Exercise brief: With no word left out, write out the entire listing.

Start of Data for this exercise

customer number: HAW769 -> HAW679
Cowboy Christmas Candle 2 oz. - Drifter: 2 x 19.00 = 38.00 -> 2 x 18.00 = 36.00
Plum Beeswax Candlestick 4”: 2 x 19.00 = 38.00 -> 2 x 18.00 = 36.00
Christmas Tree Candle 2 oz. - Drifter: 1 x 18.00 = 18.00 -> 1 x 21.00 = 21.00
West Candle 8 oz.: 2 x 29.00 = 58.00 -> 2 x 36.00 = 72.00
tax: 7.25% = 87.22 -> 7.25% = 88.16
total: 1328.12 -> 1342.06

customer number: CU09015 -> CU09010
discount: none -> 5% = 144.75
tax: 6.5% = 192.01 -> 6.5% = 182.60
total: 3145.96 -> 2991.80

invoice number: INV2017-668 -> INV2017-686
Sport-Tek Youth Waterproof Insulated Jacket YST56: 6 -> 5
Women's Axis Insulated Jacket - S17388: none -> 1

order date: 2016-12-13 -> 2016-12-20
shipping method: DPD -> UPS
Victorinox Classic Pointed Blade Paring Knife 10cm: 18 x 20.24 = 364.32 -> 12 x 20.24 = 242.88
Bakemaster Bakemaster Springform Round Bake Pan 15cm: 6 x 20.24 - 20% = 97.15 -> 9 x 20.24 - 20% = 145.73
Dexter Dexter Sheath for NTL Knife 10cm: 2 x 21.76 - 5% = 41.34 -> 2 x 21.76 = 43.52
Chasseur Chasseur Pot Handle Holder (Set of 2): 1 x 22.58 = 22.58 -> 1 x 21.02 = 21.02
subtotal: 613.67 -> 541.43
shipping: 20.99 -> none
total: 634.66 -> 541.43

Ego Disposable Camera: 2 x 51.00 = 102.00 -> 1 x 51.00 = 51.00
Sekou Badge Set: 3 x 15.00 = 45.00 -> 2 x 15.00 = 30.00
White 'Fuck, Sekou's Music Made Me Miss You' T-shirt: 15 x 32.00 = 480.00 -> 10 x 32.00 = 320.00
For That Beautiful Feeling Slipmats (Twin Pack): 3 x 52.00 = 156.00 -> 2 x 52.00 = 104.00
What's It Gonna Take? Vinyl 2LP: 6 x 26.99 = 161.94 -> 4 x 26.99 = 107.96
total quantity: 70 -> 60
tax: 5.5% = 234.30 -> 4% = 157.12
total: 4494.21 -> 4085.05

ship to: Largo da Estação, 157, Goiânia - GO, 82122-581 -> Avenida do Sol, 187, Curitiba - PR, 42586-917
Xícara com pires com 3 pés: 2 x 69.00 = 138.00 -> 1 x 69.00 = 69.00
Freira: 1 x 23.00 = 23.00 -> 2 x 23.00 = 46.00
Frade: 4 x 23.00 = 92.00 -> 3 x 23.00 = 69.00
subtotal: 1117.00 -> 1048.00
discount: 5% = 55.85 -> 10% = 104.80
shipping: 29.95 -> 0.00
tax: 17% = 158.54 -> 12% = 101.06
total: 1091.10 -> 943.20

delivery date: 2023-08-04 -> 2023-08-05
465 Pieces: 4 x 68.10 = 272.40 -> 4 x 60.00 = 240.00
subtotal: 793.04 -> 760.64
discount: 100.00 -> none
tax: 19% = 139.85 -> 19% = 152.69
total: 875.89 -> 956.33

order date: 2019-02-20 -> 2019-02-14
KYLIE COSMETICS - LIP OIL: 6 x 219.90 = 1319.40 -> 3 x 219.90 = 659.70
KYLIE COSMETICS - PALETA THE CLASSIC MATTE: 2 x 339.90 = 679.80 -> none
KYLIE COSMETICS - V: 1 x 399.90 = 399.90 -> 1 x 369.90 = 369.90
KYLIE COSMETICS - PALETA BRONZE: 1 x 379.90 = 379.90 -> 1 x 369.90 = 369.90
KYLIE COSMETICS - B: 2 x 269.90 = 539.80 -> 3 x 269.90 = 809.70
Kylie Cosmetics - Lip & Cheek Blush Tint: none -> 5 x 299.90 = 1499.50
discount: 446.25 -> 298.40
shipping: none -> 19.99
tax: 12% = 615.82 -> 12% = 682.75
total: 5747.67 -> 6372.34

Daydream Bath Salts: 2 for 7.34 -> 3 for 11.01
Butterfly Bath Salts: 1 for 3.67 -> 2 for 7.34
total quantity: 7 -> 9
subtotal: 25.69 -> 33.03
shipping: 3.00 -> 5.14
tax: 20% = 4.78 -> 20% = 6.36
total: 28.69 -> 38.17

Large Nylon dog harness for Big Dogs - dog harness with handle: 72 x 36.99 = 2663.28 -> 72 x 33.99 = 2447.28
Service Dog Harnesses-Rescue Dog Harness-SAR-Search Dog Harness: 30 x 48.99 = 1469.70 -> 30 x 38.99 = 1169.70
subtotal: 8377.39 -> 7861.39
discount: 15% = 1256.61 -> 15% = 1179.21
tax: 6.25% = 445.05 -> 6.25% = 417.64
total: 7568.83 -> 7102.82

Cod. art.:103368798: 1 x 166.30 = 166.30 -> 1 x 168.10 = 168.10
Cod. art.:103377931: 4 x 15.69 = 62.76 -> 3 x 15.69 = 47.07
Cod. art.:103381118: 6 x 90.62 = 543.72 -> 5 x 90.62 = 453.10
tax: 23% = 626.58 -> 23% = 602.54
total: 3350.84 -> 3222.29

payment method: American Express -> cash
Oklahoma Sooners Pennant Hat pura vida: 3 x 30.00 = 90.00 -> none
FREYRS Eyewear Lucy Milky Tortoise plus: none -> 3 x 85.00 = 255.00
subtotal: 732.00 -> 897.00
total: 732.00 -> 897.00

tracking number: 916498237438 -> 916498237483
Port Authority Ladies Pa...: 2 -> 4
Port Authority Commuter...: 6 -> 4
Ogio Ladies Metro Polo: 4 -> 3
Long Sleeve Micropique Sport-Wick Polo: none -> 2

End of Data for this exercise

Your solution:
customer number: HAW769 -> HAW679
Cowboy Christmas Candle 2 oz. - Drifter: 2 x 19.00 = 38.00 -> 2 x 18.00 = 36.00
Plum Beeswax Candlestick 4”: 2 x 19.00 = 38.00 -> 2 x 18.00 = 36.00
Christmas Tree Candle 2 oz. - Drifter: 1 x 18.00 = 18.00 -> 1 x 21.00 = 21.00
West Candle 8 oz.: 2 x 29.00 = 58.00 -> 2 x 36.00 = 72.00
tax: 7.25% = 87.22 -> 7.25% = 88.16
total: 1328.12 -> 1342.06

customer number: CU09015 -> CU09010
discount: none -> 5% = 144.75
tax: 6.5% = 192.01 -> 6.5% = 182.60
total: 3145.96 -> 2991.80

invoice number: INV2017-668 -> INV2017-686
Sport-Tek Youth Waterproof Insulated Jacket YST56: 6 -> 5
Women's Axis Insulated Jacket - S17388: none -> 1

order date: 2016-12-13 -> 2016-12-20
shipping method: DPD -> UPS
Victorinox Classic Pointed Blade Paring Knife 10cm: 18 x 20.24 = 364.32 -> 12 x 20.24 = 242.88
Bakemaster Bakemaster Springform Round Bake Pan 15cm: 6 x 20.24 - 20% = 97.15 -> 9 x 20.24 - 20% = 145.73
Dexter Dexter Sheath for NTL Knife 10cm: 2 x 21.76 - 5% = 41.34 -> 2 x 21.76 = 43.52
Chasseur Chasseur Pot Handle Holder (Set of 2): 1 x 22.58 = 22.58 -> 1 x 21.02 = 21.02
subtotal: 613.67 -> 541.43
shipping: 20.99 -> none
total: 634.66 -> 541.43

Ego Disposable Camera: 2 x 51.00 = 102.00 -> 1 x 51.00 = 51.00
Sekou Badge Set: 3 x 15.00 = 45.00 -> 2 x 15.00 = 30.00
White 'Fuck, Sekou's Music Made Me Miss You' T-shirt: 15 x 32.00 = 480.00 -> 10 x 32.00 = 320.00
For That Beautiful Feeling Slipmats (Twin Pack): 3 x 52.00 = 156.00 -> 2 x 52.00 = 104.00
What's It Gonna Take? Vinyl 2LP: 6 x 26.99 = 161.94 -> 4 x 26.99 = 107.96
total quantity: 70 -> 60
tax: 5.5% = 234.30 -> 4% = 157.12
total: 4494.21 -> 4085.05

ship to: Largo da Estação, 157, Goiânia - GO, 82122-581 -> Avenida do Sol, 187, Curitiba - PR, 42586-917
Xícara com pires com 3 pés: 2 x 69.00 = 138.00 -> 1 x 69.00 = 69.00
Freira: 1 x 23.00 = 23.00 -> 2 x 23.00 = 46.00
Frade: 4 x 23.00 = 92.00 -> 3 x 23.00 = 69.00
subtotal: 1117.00 -> 1048.00
discount: 5% = 55.85 -> 10% = 104.80
shipping: 29.95 -> 0.00
tax: 17% = 158.54 -> 12% = 101.06
total: 1091.10 -> 943.20

delivery date: 2023-08-04 -> 2023-08-05
465 Pieces: 4 x 68.10 = 272.40 -> 4 x 60.00 = 240.00
subtotal: 793.04 -> 760.64
discount: 100.00 -> none
tax: 19% = 139.85 -> 19% = 152.69
total: 875.89 -> 956.33

order date: 2019-02-20 -> 2019-02-14
KYLIE COSMETICS - LIP OIL: 6 x 219.90 = 1319.40 -> 3 x 219.90 = 659.70
KYLIE COSMETICS - PALETA THE CLASSIC MATTE: 2 x 339.90 = 679.80 -> none
KYLIE COSMETICS - V: 1 x 399.90 = 399.90 -> 1 x 369.90 = 369.90
KYLIE COSMETICS - PALETA BRONZE: 1 x 379.90 = 379.90 -> 1 x 369.90 = 369.90
KYLIE COSMETICS - B: 2 x 269.90 = 539.80 -> 3 x 269.90 = 809.70
Kylie Cosmetics - Lip & Cheek Blush Tint: none -> 5 x 299.90 = 1499.50
discount: 446.25 -> 298.40
shipping: none -> 19.99
tax: 12% = 615.82 -> 12% = 682.75
total: 5747.67 -> 6372.34

Daydream Bath Salts: 2 for 7.34 -> 3 for 11.01
Butterfly Bath Salts: 1 for 3.67 -> 2 for 7.34
total quantity: 7 -> 9
subtotal: 25.69 -> 33.03
shipping: 3.00 -> 5.14
tax: 20% = 4.78 -> 20% = 6.36
total: 28.69 -> 38.17

Large Nylon dog harness for Big Dogs - dog harness with handle: 72 x 36.99 = 2663.28 -> 72 x 33.99 = 2447.28
Service Dog Harnesses-Rescue Dog Harness-SAR-Search Dog Harness: 30 x 48.99 = 1469.70 -> 30 x 38.99 = 1169.70
subtotal: 8377.39 -> 7861.39
discount: 15% = 1256.61 -> 15% = 1179.21
tax: 6.25% = 445.05 -> 6.25% = 417.64
total: 7568.83 -> 7102.82

Cod. art.:103368798: 1 x 166.30 = 166.30 -> 1 x 168.10 = 168.10
Cod. art.:103377931: 4 x 15.69 = 62.76 -> 3 x 15.69 = 47.07
Cod. art.:103381118: 6 x 90.62 = 543.72 -> 5 x 90.62 = 453.10
tax: 23% = 626.58 -> 23% = 602.54
total: 3350.84 -> 3222.29

payment method: American Express -> cash
Oklahoma Sooners Pennant Hat pura vida: 3 x 30.00 = 90.00 -> none
FREYRS Eyewear Lucy Milky Tortoise plus: none -> 3 x 85.00 = 255.00
subtotal: 732.00 -> 897.00
total: 732.00 -> 897.00

tracking number: 916498237438 -> 916498237483
Port Authority Ladies Pa...: 2 -> 4
Port Authority Commuter...: 6 -> 4
Ogio Ladies Metro Polo: 4 -> 3
Long Sleeve Micropique Sport-Wick Polo: none -> 2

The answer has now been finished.